El jefe de Seguridad Nacional de EE. UU. «se puso a bailar de alegría» cuando Irán quedó eliminado del Mundial
Markwayne Mullin dijo que se alegró cuando los futbolistas iraníes se marcharon para no volver jamás.
Irán acabó siendo eliminado del Mundial, sin ganar ningún partido (aunque tampoco perdió ninguno: tres empates contra Bélgica, Egipto y Nueva Zelanda que no fueron suficientes para clasificarse para los dieciseisavos de final). La selección nacional vuelve a casa tras pasar por México, aunque jugó los tres partidos en Estados Unidos, en Los Ángeles y Seattle, obligada por el Gobierno estadounidense a permanecer menos de 24 horas en el país—un poco más para el último partido—, con visados muy restrictivos, mientras que a algunos miembros del cuerpo técnico se les denegó la entrada por completo.
La Federación Iraní de Fútbol se quejó enérgicamente contra la FIFA (su seleccionador, Amir Ghalenoei, dijo que habían sido la nación más oprimida en la historia del Mundial). Pero cuando se marcharon, el jefe de Seguridad Nacional de EE. UU. Markwayne Mullin dijo que «no hubo ni un solo equipo con el que tuviéramos que lidiar más que con ellos», y añadió que no tenían derecho a quejarse porque sus campamentos de entrenamiento en México estaban cerca de EE. UU., y que la policía los había controlado en los aeropuertos para que no sufrieran acoso.

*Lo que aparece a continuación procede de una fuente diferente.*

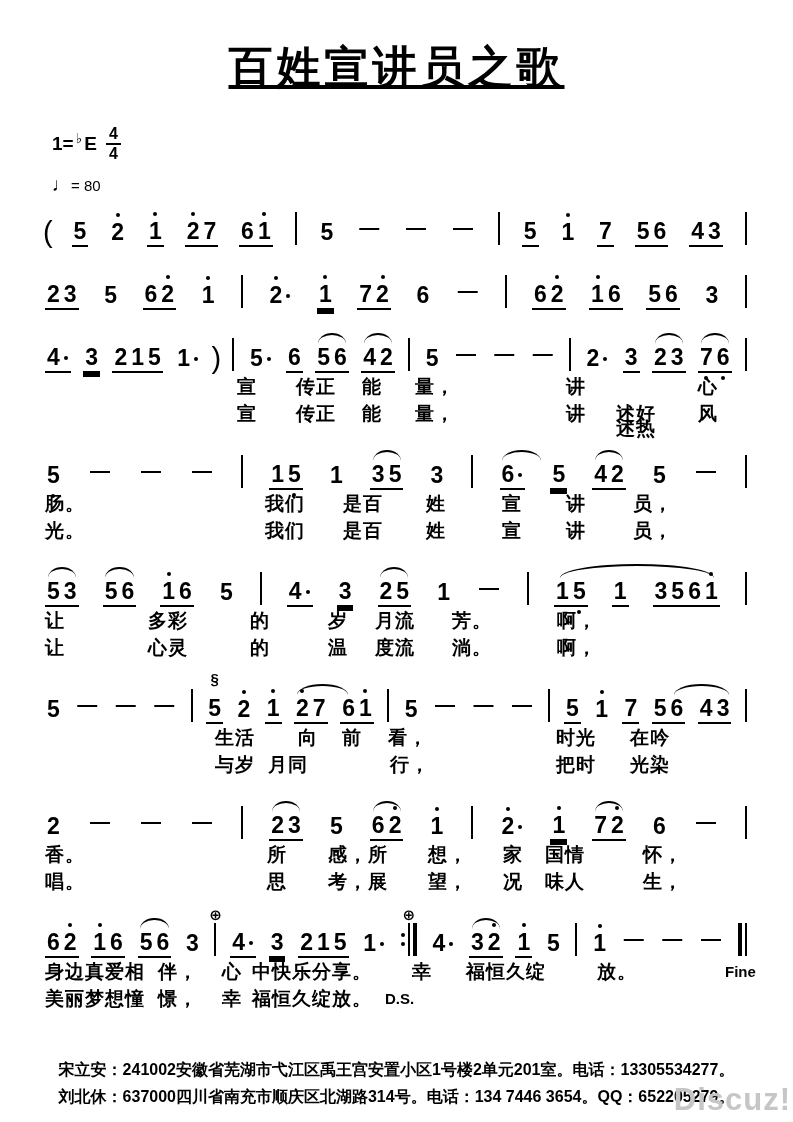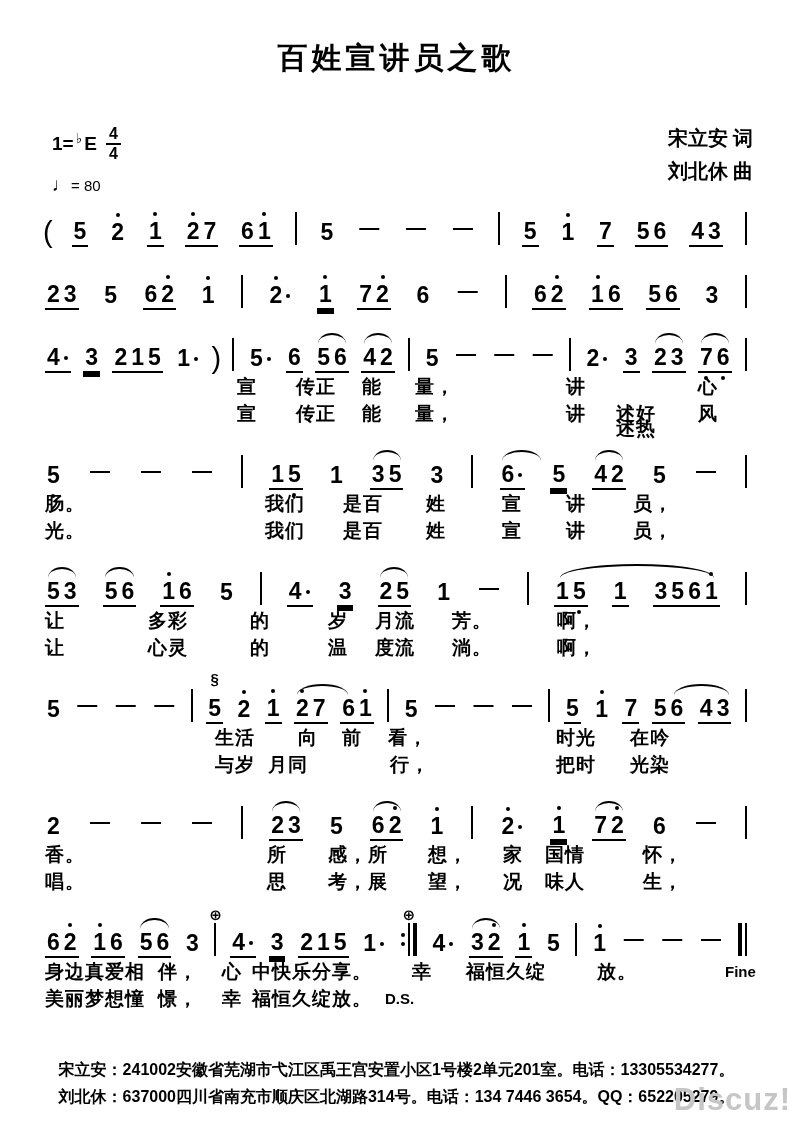"百姓宣讲员之歌" .title { font-size: 30px -> 44px; text-decoration: none -> underline }
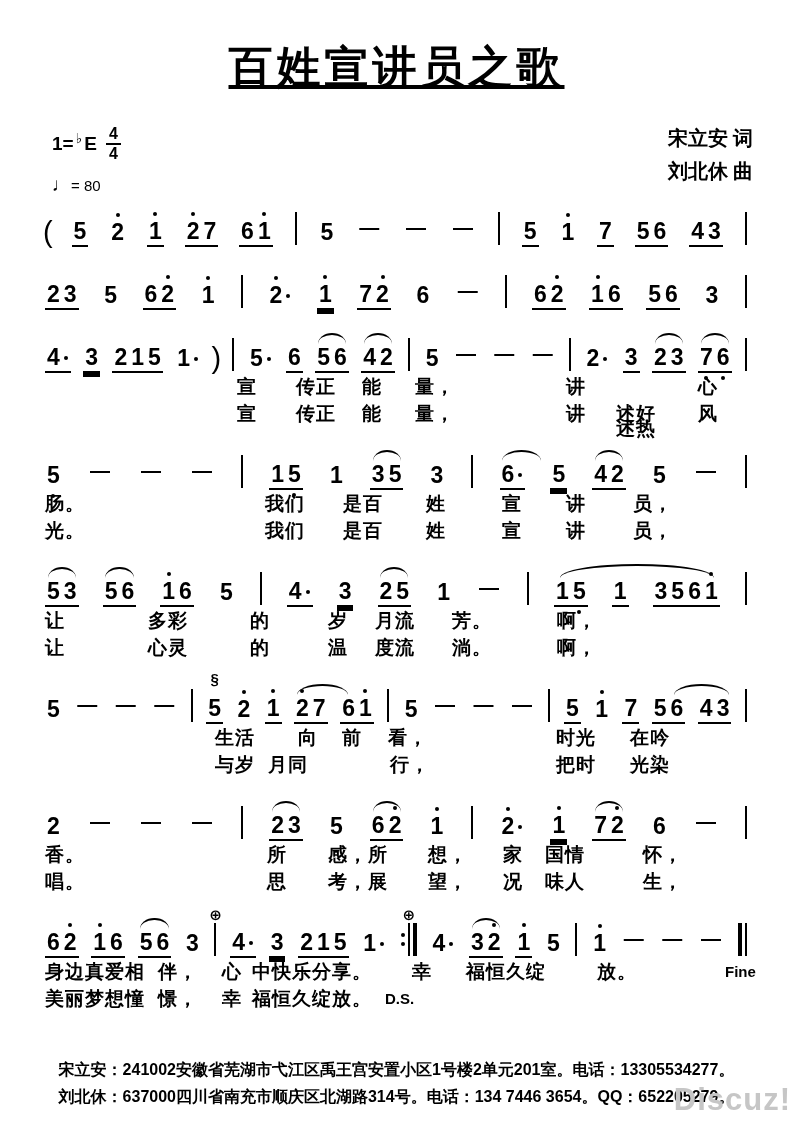"宋立安 词" div.credits { html: <div> <div>宋立安 词</div> <div>刘北休 曲</div> </div> -> none }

Mullin, que relacionó a «casi la mitad» de la delegación iraní en el Mundial con el Cuerpo de la Guardia Revolucionaria Islámica —a muchos de los cuales se les denegó la entrada—, dijo que estaba «muy contento de que se fueran».
«Me alegro de que se hayan ido y de que no vayan a volver», dijo Mullin, según Sports Business Journal. «Me alegré muchísimo cuando pudimos retirarles los visados y les dijimos que podían abandonar territorio estadounidense; puede que incluso cantara una o dos canciones o que me pusiera a bailar de alegría».
Mullin se refirió a una nueva orden del Tribunal Supremo que podría dar lugar a miles de deportaciones de haitianos y sirios
.Mullin fue nombrado por Trump en marzo, en sustitución de Kristi Noem, que fue destituida por «muchos y lamentables fallos de liderazgo». Mullin habló el lunes durante una reunión informativa sobre seguridad para el Mundial en el Centro de Coordinación de Eventos Especiales del Gobierno, y también se refirió a la polémica decisión del Tribunal Supremo la semana pasada que privó de protección humanitaria a cientos de miles de inmigrantes haitianos y sirios al retirarles el estatus de protección temporal (TPS), concedido originalmente a refugiados de países asolados por conflictos y la indigencia: «O intentáis rellenar los papeles y quedaros aquí con un estatus permanente, u os ayudaremos a volver a vuestro país», dijo Mullin (según The Guardian).